Manas'ın mezarının bulunduğu yer "Manas Ordoo" denilen özel bir alan veya yerleşim yeri.Talas şehrine giremeden 10 km geride buluyor. Yerli ve yabancı ziyaretçilerin girebildikleri bu özel alanda ayrıca Manas'ın da müzesi var. Müzede ziyaretçiler Manas'ın doğumundan ölümüne kadar hayatının bütün dönemini yansıtan resim ve figürler görebilmekteler. Manas Destanı ile alakalı yazılmış kitap ve makalelerden oluşan bir köşe de mevcut. Ayrıca Kırgız tarihinde yaşanılan savaşlar ve o savaşlarda kullanılan silahlar da sergileniyor ziyaretçilere.
Manas, Kırgız halkıyla birlikte yaşar.
O, birlik beraberlik içinde, bağımsızlık için düşmana karşı verilen mücadelenin kahramanıdır.
Bayramın son iki gününe sığdırabildiğimiz Talas ziyaretimizde bu şehirde bulunan iki lisemizde misafir olduk. Birisi sadece kız öğrencilere eğitim veren Sebat-Meerim Kırgız Türk Kız Lisesi, diğeri ise Kırgız-Türk Erkek Lisesi. Bu iki lise de 2004 yılından beri faal halde.

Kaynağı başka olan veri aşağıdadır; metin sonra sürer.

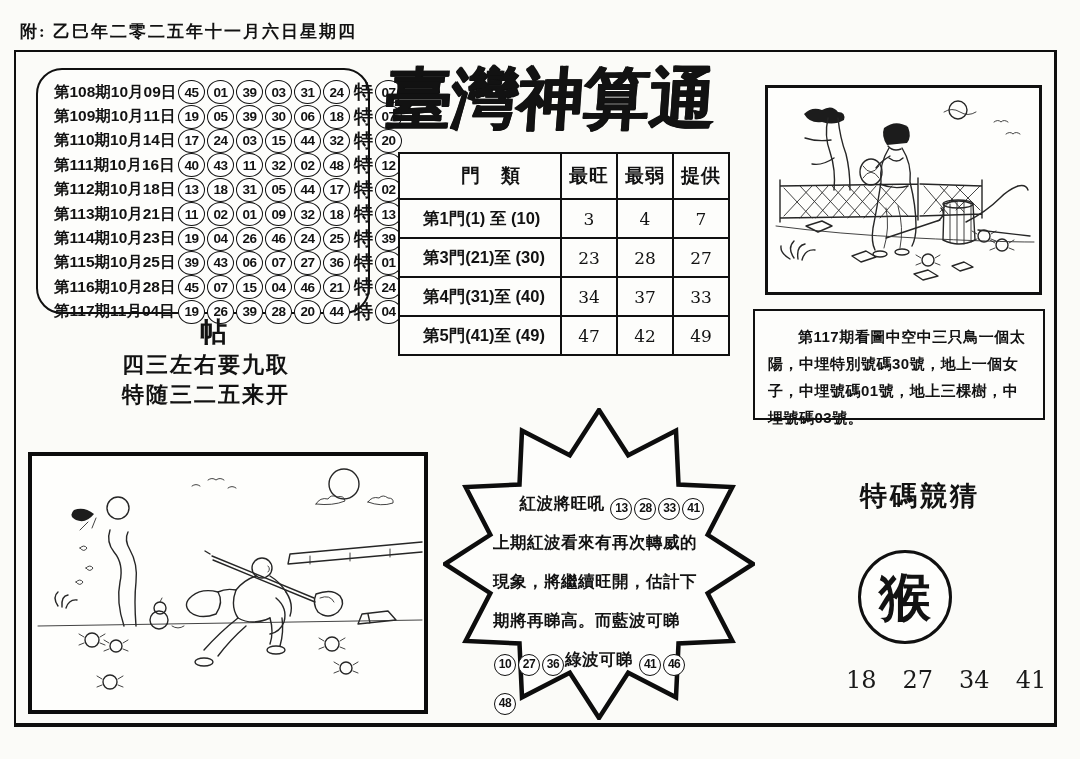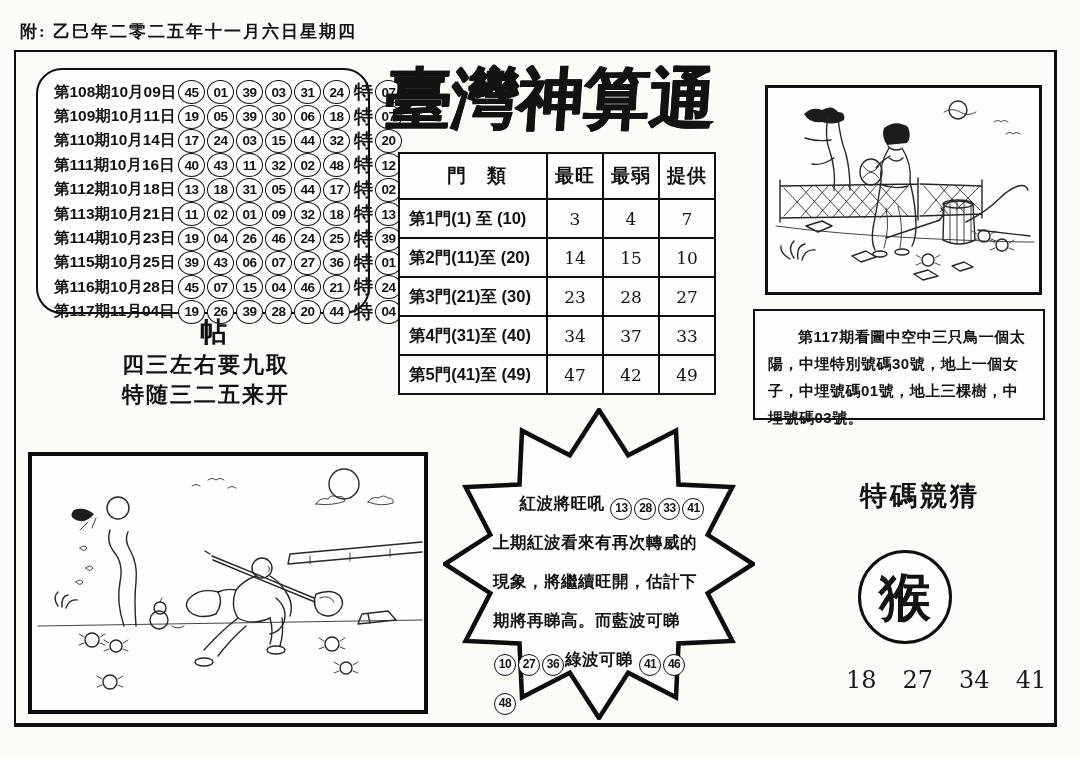--- a/index.html
+++ b/index.html
@@ -45,21 +45,21 @@
     text-shadow:1.5px 0 0 #111,0 1px 0 #111,1px 1px 0 #111;
     white-space:nowrap;
   }
   
   .gate-table{
     left:398px;top:152px;border-collapse:collapse;background:#fdfdfb;
   }
   .gate-table th,.gate-table td{border:2.2px solid #101010;}
   .gate-table th{height:42px;font-size:19px;font-weight:700;letter-spacing:1px;}
   .gate-table td{height:35px;}
-  .gt-label{width:136px;text-align:left;padding-left:9px;font-weight:700;font-size:16.5px;white-space:nowrap;}
+  .gt-label{width:136px;text-align:left;padding-left:23px;font-weight:700;font-size:16.5px;white-space:nowrap;}
   .gt-val{width:52px;text-align:center;font-size:17px;font-family:"DejaVu Serif",serif;}
   
   .tr-illu{
     left:765px;top:85px;width:277px;height:210px;
     border:3px solid #101010;background:#fefefc;box-sizing:border-box;
   }
   
   .desc-box{
     left:753px;top:309px;width:292px;height:111px;
     border:2.2px solid #101010;box-sizing:border-box;background:#fdfdfb;
@@ -242,26 +242,20 @@
         <th class="gt-val">最弱</th>
         <th class="gt-val">提供</th>
       </tr>
     </thead>
   <tbody>
       <tr>
         <td class="gt-label">第1門(1) 至 (10)</td>
         <td class="gt-val">3</td>
         <td class="gt-val">4</td>
         <td class="gt-val">7</td>
-      </tr>
-      <tr>
-        <td class="gt-label">第2門(11)至 (20)</td>
-        <td class="gt-val">14</td>
-        <td class="gt-val">15</td>
-        <td class="gt-val">10</td>
       </tr>
       <tr>
         <td class="gt-label">第3門(21)至 (30)</td>
         <td class="gt-val">23</td>
         <td class="gt-val">28</td>
         <td class="gt-val">27</td>
       </tr>
       <tr>
         <td class="gt-label">第4門(31)至 (40)</td>
         <td class="gt-val">34</td>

Ramazan Bayramı sonrası Kırgızistan'a gönderdiğimiz kızımızı da Kurban vesilesiyle görmek nasip oldu. İki gün gibi kısa bir zaman da olsa berbar olabildik.Şimdilik hayatından memnun.
* Kırgız Dili'nde "Kurban Bayramınız Kutlu Olsun" manasınadır.